● **Exercise description**: Only one span is wanted from the lines below: from the one with "Total | YS: 6,677.0 -> 6,795.0" up to and including the one with "Total | VAT: 588,926.300 -> 695,735.900". Copy it exactly, without images.

● **Recorded information**:
──────────────────────────────
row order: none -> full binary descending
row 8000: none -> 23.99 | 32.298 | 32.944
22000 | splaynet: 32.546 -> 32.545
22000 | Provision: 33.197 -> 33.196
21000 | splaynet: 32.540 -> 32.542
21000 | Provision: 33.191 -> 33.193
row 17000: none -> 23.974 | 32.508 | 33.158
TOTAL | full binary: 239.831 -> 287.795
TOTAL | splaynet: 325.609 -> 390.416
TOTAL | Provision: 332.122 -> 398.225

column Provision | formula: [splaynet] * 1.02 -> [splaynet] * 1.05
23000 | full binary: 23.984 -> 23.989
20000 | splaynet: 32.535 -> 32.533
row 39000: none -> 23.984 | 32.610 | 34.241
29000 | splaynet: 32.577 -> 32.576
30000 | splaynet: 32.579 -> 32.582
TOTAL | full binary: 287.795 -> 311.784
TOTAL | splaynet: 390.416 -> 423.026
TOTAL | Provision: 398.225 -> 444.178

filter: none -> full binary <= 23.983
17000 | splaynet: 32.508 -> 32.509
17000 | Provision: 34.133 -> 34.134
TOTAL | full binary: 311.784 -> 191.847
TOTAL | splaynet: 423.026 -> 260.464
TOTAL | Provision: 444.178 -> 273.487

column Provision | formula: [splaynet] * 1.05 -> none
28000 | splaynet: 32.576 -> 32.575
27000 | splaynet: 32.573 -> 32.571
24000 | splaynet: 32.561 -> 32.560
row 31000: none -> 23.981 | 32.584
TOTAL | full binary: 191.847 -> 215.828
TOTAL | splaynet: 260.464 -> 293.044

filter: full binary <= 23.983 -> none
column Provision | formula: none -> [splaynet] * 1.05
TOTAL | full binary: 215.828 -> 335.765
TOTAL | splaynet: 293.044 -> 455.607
──────────────────────────────
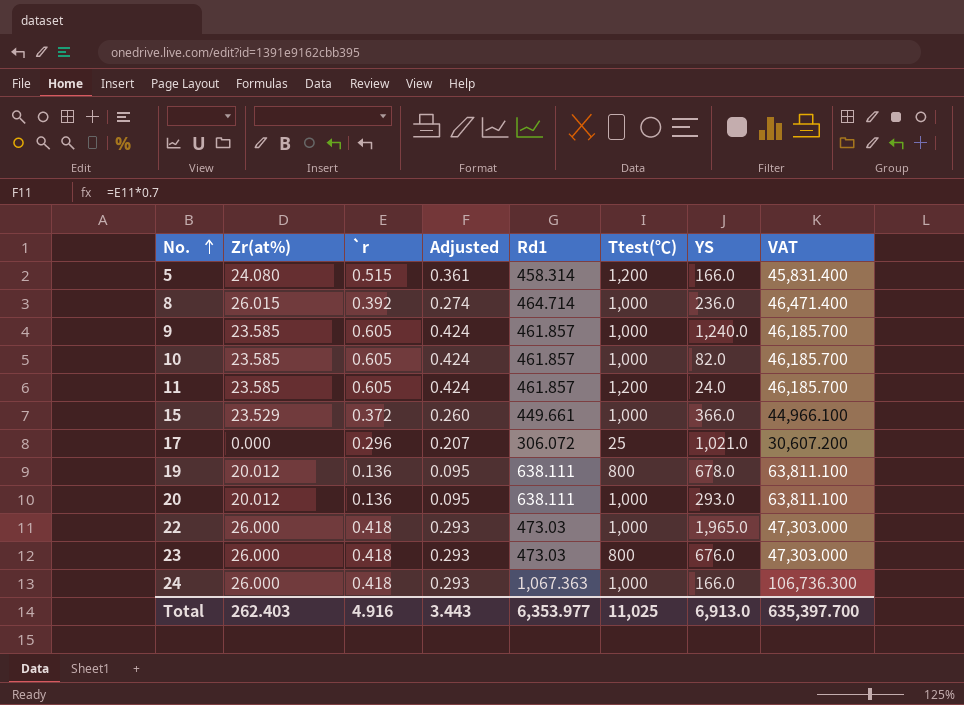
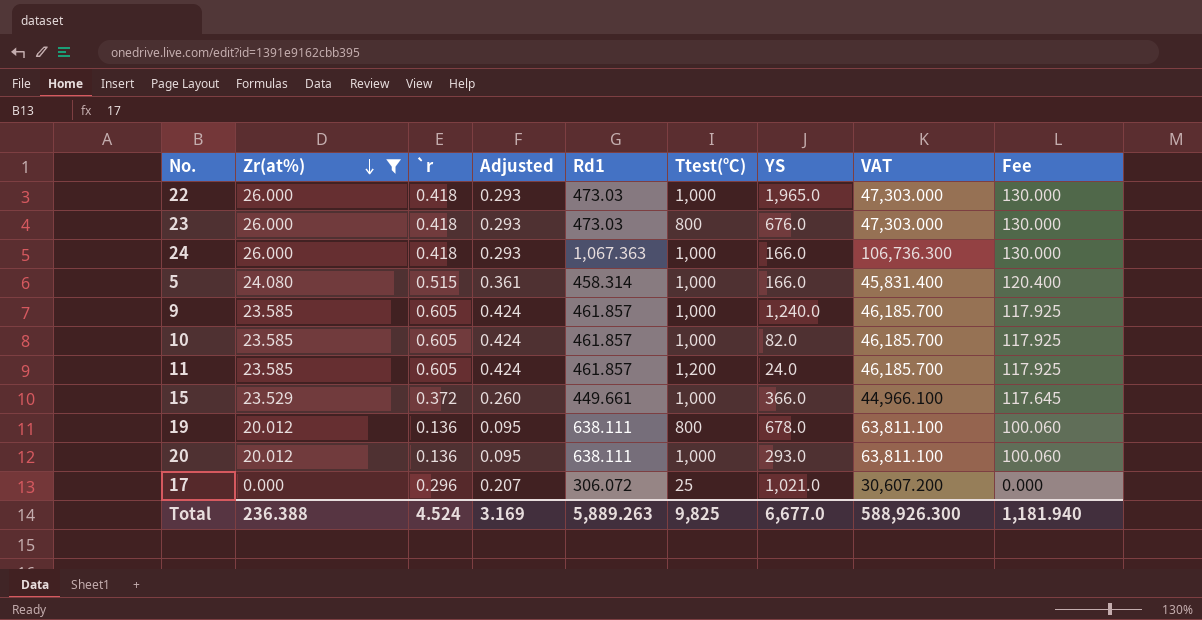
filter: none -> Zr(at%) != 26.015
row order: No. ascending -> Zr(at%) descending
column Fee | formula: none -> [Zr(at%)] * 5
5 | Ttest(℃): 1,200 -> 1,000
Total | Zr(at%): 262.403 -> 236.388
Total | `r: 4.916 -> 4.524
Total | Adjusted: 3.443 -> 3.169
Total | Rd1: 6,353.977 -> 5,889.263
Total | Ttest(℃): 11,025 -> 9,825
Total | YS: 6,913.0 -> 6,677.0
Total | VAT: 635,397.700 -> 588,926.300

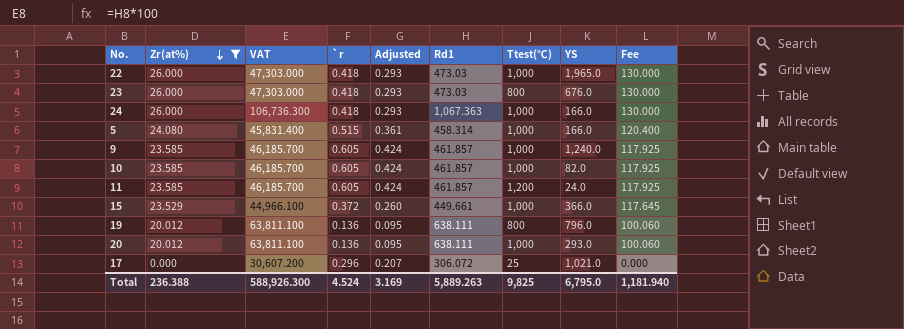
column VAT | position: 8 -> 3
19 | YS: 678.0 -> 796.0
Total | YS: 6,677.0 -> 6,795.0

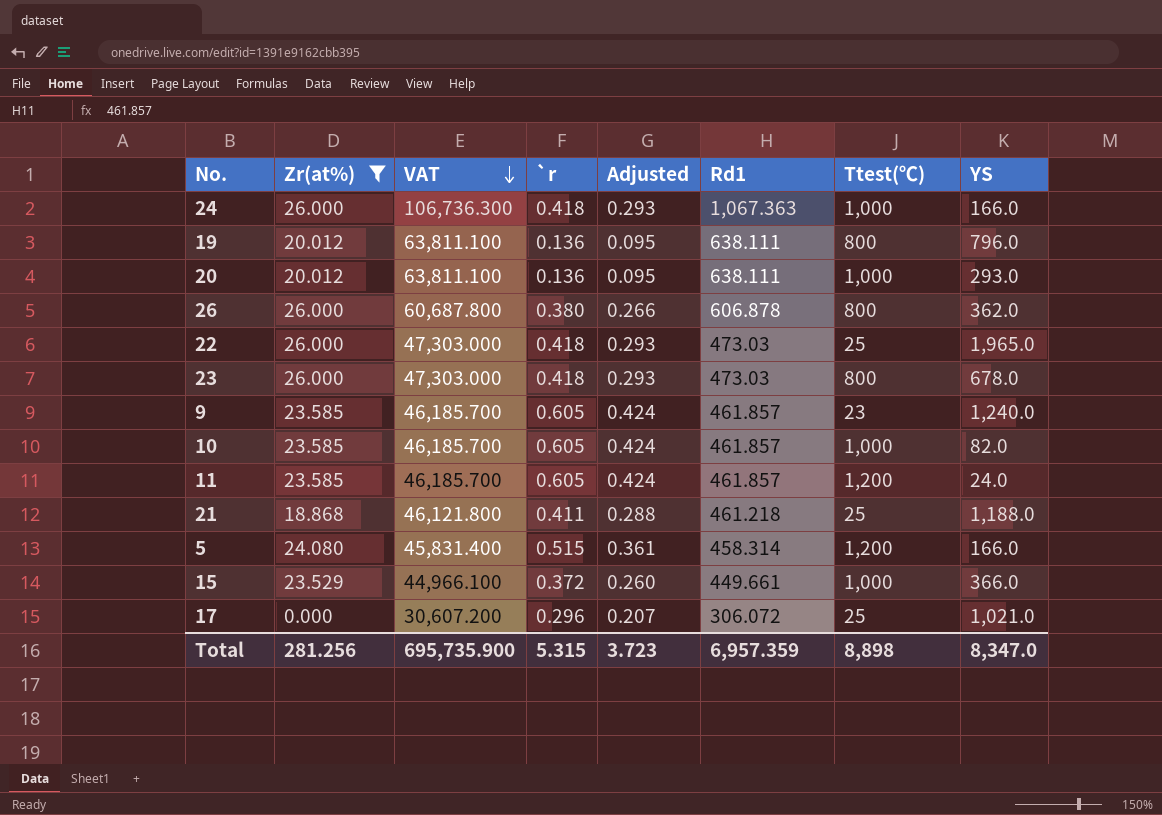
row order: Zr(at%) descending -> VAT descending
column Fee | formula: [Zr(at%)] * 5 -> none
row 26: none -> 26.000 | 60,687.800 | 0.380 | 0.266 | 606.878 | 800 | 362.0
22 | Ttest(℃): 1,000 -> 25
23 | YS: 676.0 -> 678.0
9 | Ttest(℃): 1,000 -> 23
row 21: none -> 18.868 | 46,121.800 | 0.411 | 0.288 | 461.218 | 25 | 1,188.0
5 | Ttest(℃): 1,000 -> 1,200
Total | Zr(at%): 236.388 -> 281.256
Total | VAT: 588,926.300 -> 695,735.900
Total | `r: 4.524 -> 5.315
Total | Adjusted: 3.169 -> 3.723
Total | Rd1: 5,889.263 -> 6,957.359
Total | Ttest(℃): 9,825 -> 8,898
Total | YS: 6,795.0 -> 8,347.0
──────────────────────────────
● **Your solution**:
Total | YS: 6,677.0 -> 6,795.0

row order: Zr(at%) descending -> VAT descending
column Fee | formula: [Zr(at%)] * 5 -> none
row 26: none -> 26.000 | 60,687.800 | 0.380 | 0.266 | 606.878 | 800 | 362.0
22 | Ttest(℃): 1,000 -> 25
23 | YS: 676.0 -> 678.0
9 | Ttest(℃): 1,000 -> 23
row 21: none -> 18.868 | 46,121.800 | 0.411 | 0.288 | 461.218 | 25 | 1,188.0
5 | Ttest(℃): 1,000 -> 1,200
Total | Zr(at%): 236.388 -> 281.256
Total | VAT: 588,926.300 -> 695,735.900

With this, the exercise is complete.